You'll feel the differences immediately. The single-to-double concave will feel locked-in and powerful through carves but a little reluctant in mushy sections. The flat fish will glide forever in soft surf but slip out from under you when the wave gets vertical. Neither board is better — they're optimized for different priorities.

That direct comparison teaches you more about bottom contour in twenty minutes than any article can.

Building Bottom Contour Into Your Quiver

If you're putting together a quiver — even a small one — bottom contour is one of the variables you should think about deliberately. The goal isn't to own boards with every possible contour. It's to make sure your two or three boards cover the conditions you actually surf.

A simple two-board approach:

  • Small wave board — flat to single concave throughout. Wide, voluminous, designed to glide. This is your go-to for waist- to chest-high waves on the average day.
  • Performance board — blended single-to-double with subtle vee. Narrower, lower volume, designed to carve. This is your tool for the days when the surf is shoulder-high or better and clean.

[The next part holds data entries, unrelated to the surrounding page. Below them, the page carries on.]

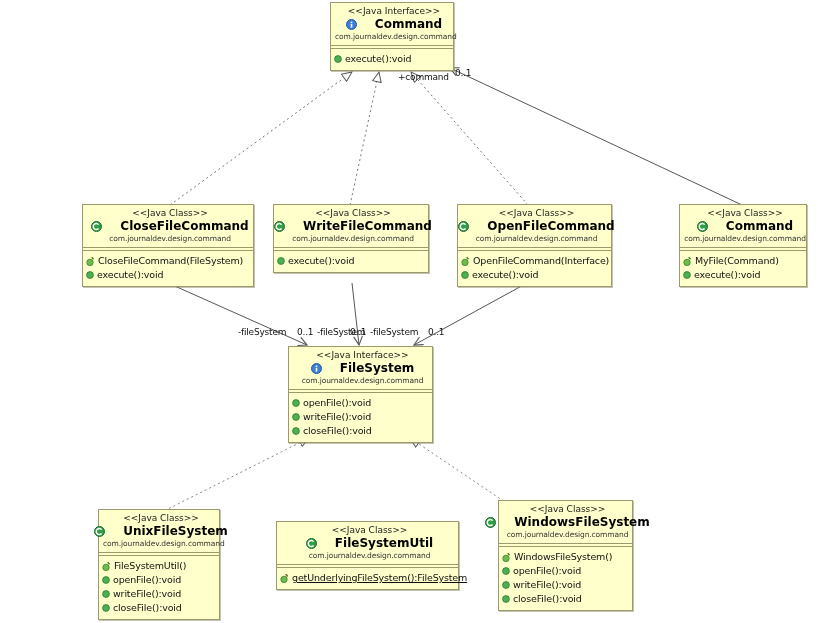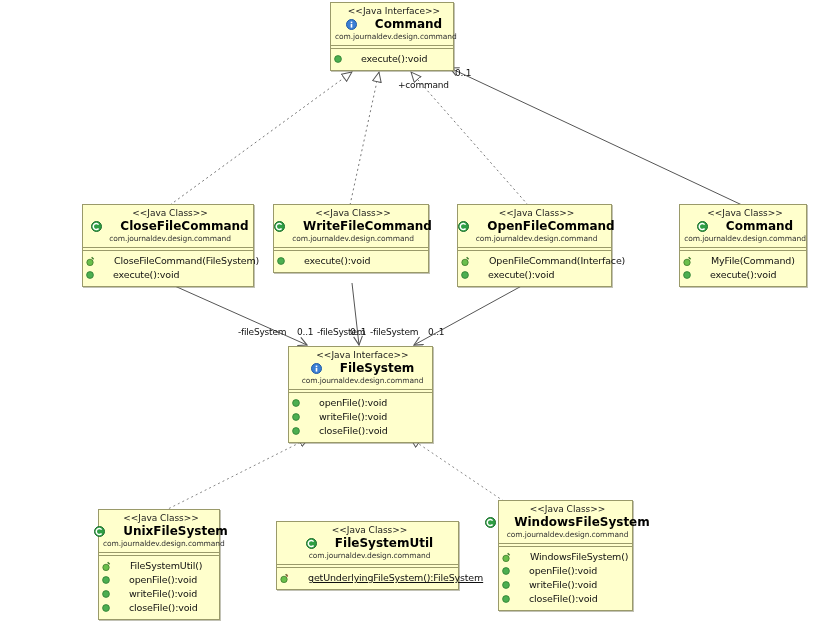--- a/index.html
+++ b/index.html
@@ -76,21 +76,21 @@
     padding: 3px 3px 4px 3px;
     background: #ffffcc;
   }
   .member {
     font-size: 9.5px;
     color: #101010;
     line-height: 14px;
     white-space: nowrap;
     display: flex;
     align-items: center;
-    gap: 19px;
+    gap: 3px;
     letter-spacing: -0.15px;
   }
   .member-label.static-member {
     text-decoration: underline;
   }
 
   
   .glyph {
     display: inline-block;
     flex: 0 0 auto;
@@ -136,21 +136,21 @@
 
     <path d="M 352,283 L 359,345" fill="none" stroke="#555555" stroke-width="1" marker-end="url(#openArrow)"></path>
 
     <path d="M 527,283 L 414,345" fill="none" stroke="#555555" stroke-width="1" marker-end="url(#openArrow)"></path>
 
     <path d="M 160,513 L 309,438" fill="none" stroke="#888888" stroke-width="1" stroke-dasharray="2,3" marker-end="url(#hollowTri)"></path>
 
     <path d="M 508,504 L 410,438" fill="none" stroke="#888888" stroke-width="1" stroke-dasharray="2,3" marker-end="url(#hollowTri)"></path>
   </svg>
 
-  <div class="edge-label" style="left:398px; top:80px;">+command</div>
+  <div class="edge-label" style="left:398px; top:72px;">+command</div>
   <div class="edge-label" style="left:455px; top:68px;">0..1</div>
 
   <div class="edge-label" style="left:238px; top:327px;">-fileSystem</div>
   <div class="edge-label" style="left:297px; top:327px;">0..1</div>
 
   <div class="edge-label" style="left:317px; top:327px;">-fileSystem</div>
   <div class="edge-label" style="left:350px; top:327px;">0..1</div>
 
   <div class="edge-label" style="left:370px; top:327px;">-fileSystem</div>
   <div class="edge-label" style="left:428px; top:327px;">0..1</div>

Adding a third board? Consider what your home break does on its biggest days. If it gets steep and powerful, a step-up with double concave and tail vee will give you a board that holds in conditions where your everyday shortboard starts to feel sketchy. If it gets glassy and long-walled, a smooth single-concave mid-length will let you draw long, drawn-out lines across the entire wave.

Either way, you're not just buying boards — you're buying bottom contours that match the water you ride in.

A surfboard on a shaping rack in a workshop, with light catching the subtle curves of its newly sanded bottom
A surfboard on a shaping rack in a workshop, with light catching the subtle curves of its newly sanded bottom

The Takeaway

Bottom contour is the half of board design that hides in plain sight. Every board you've ever ridden has had specific decisions baked into its bottom — decisions that shaped how it paddled, how it turned, and how it felt under your feet. Learning to read those decisions changes the way you choose, ride, and talk about surfboards.

You don't need to memorize every term or chase exotic channel bottoms to surf better. But the next time a board feels mysteriously good or strangely off, flip it over. Run your hand along the bottom from nose to tail. Look at the transitions. The story of why the board behaves the way it does is written into that surface — you just had to know where to read it.

The best surfers aren't necessarily the ones with the most boards. They're the ones who understand what each board is doing, why it's doing it, and how to match it to the wave in front of them. Bottom contour is one of the biggest pieces of that puzzle. Now you know how to see it.